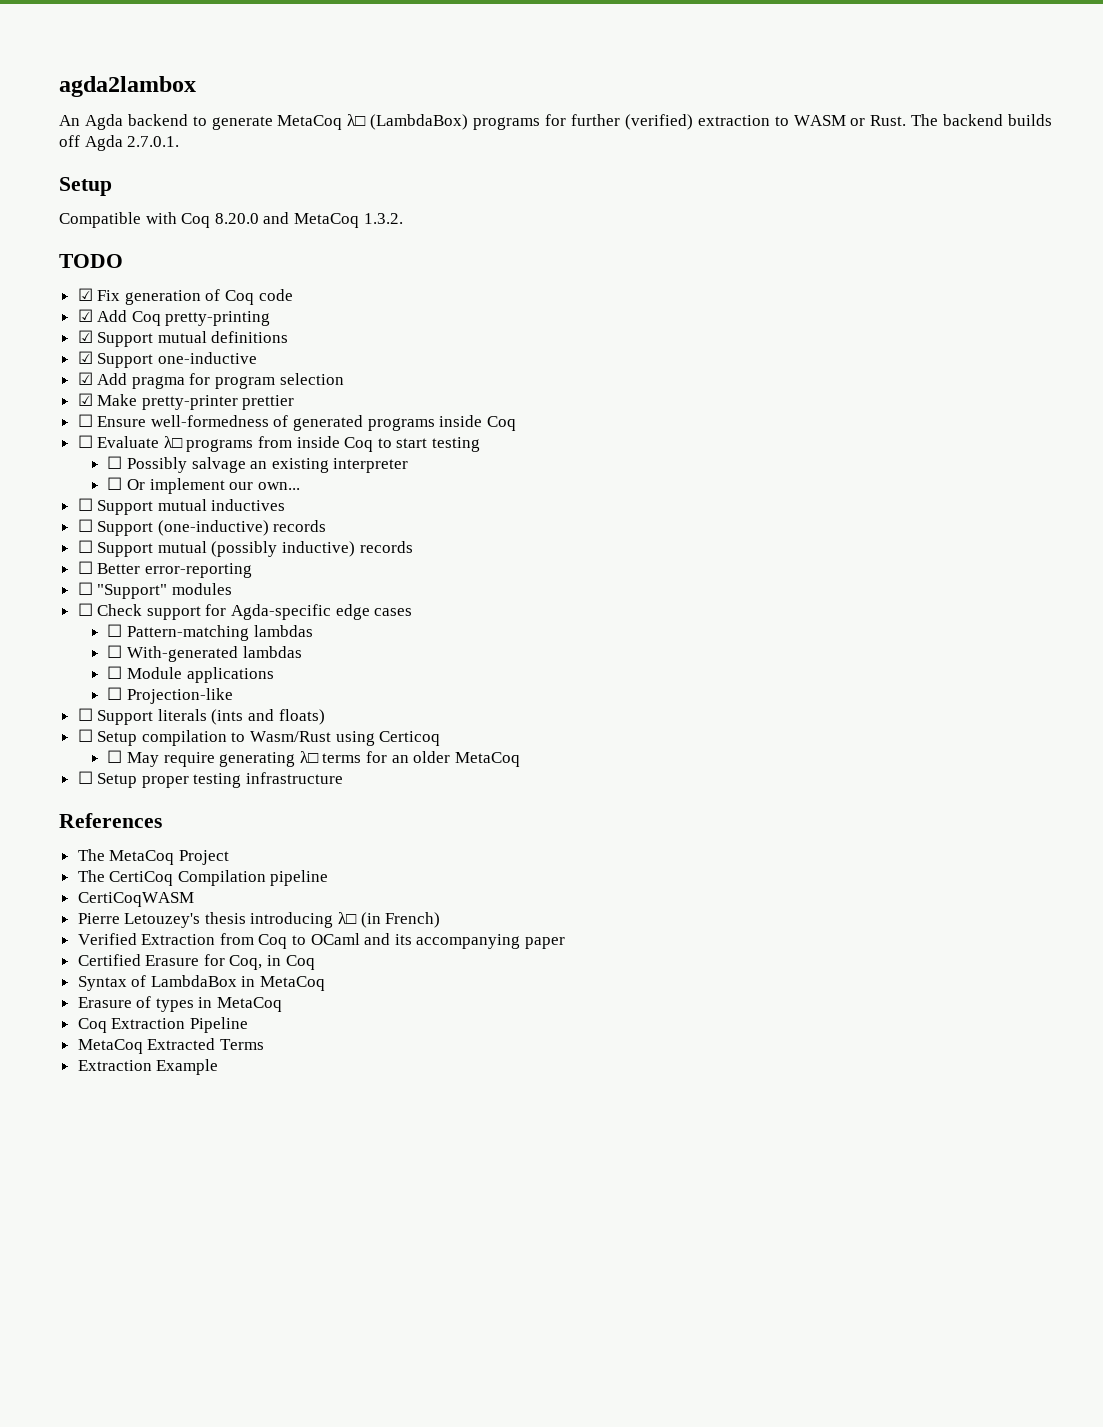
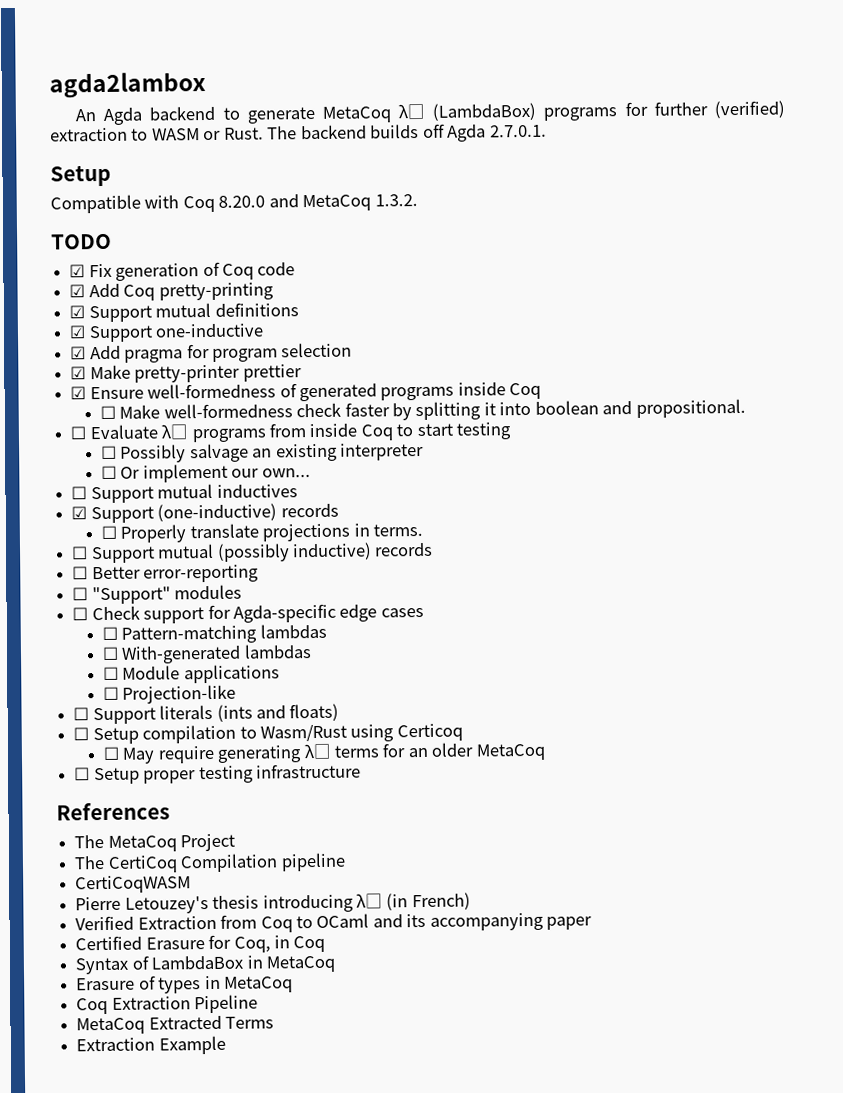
- ☐ Ensure well-formedness of generated programs inside Coq
+ ☑ Ensure well-formedness of generated programs inside Coq
+ ☐ Make well-formedness check faster by splitting it into boolean and propositional.
- ☐ Support (one-inductive) records
+ ☑ Support (one-inductive) records
+ ☐ Properly translate projections in terms.

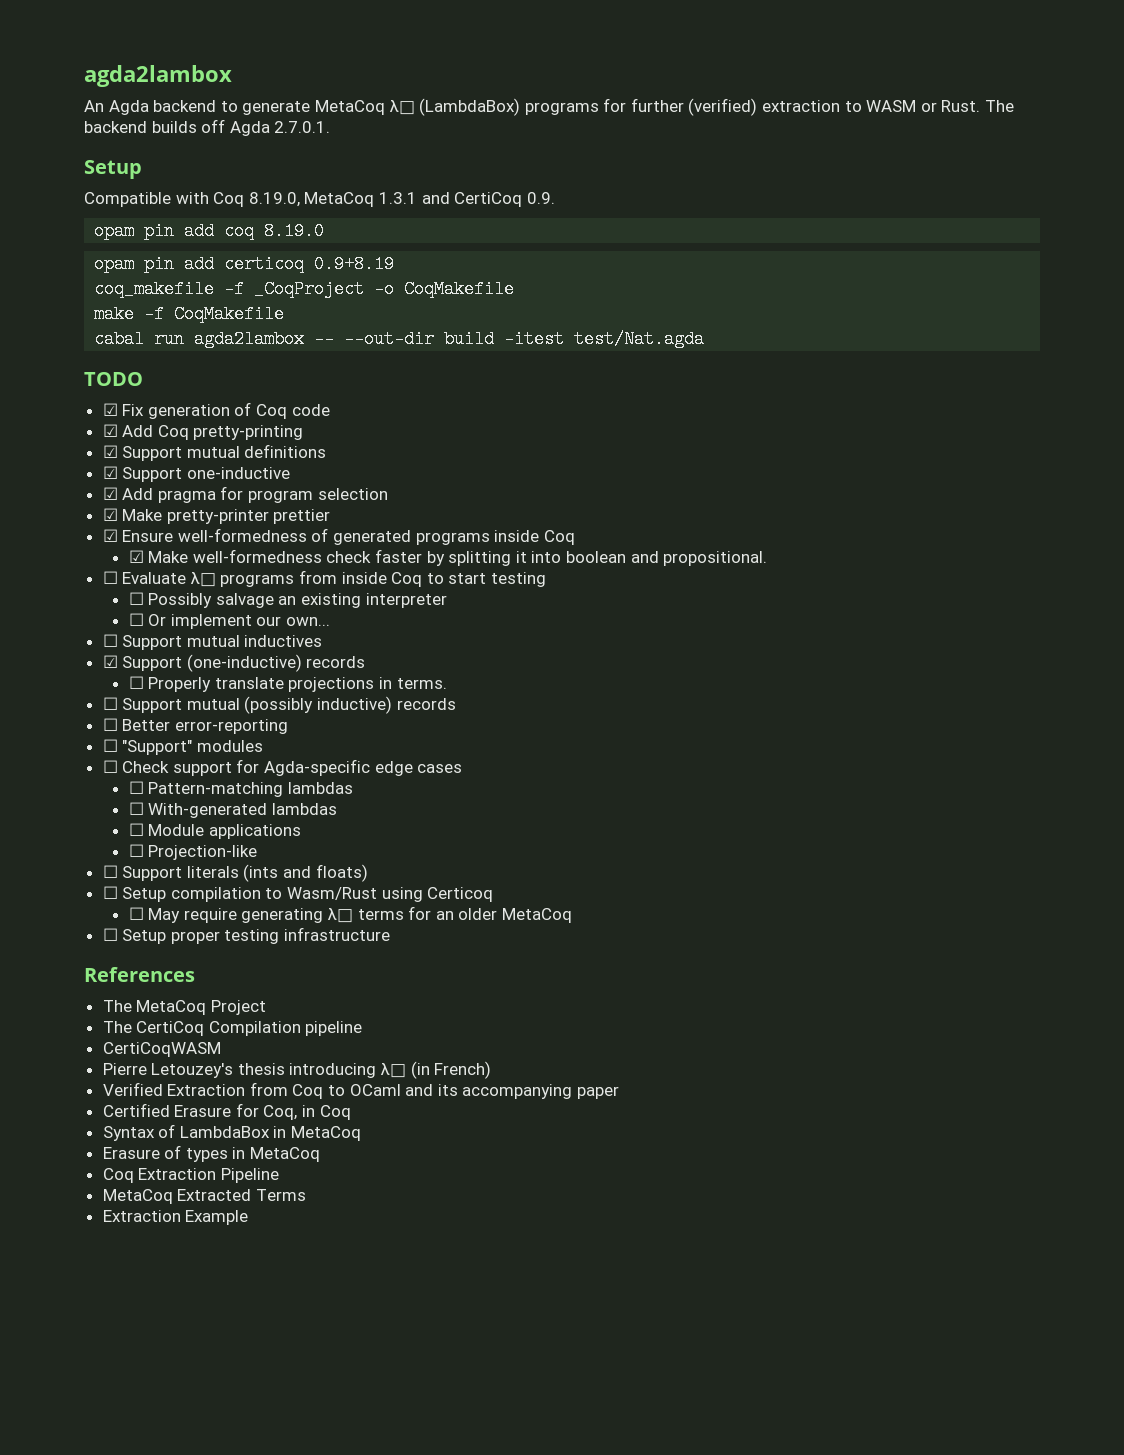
- Compatible with Coq 8.20.0 and MetaCoq 1.3.2.
+ Compatible with Coq 8.19.0, MetaCoq 1.3.1 and CertiCoq 0.9.
+ opam pin add coq 8.19.0
+ opam pin add certicoq 0.9+8.19
+ coq_makefile -f _CoqProject -o CoqMakefile
+ make -f CoqMakefile
+ cabal run agda2lambox -- --out-dir build -itest test/Nat.agda
- ☐ Make well-formedness check faster by splitting it into boolean and propositional.
+ ☑ Make well-formedness check faster by splitting it into boolean and propositional.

# # #

[Directions] Each line from the one containing "make -f CoqMakefile" to the final line above should be written out exactly; please omit the others.

[Solution to this problem]
+ make -f CoqMakefile
+ cabal run agda2lambox -- --out-dir build -itest test/Nat.agda
- ☐ Make well-formedness check faster by splitting it into boolean and propositional.
+ ☑ Make well-formedness check faster by splitting it into boolean and propositional.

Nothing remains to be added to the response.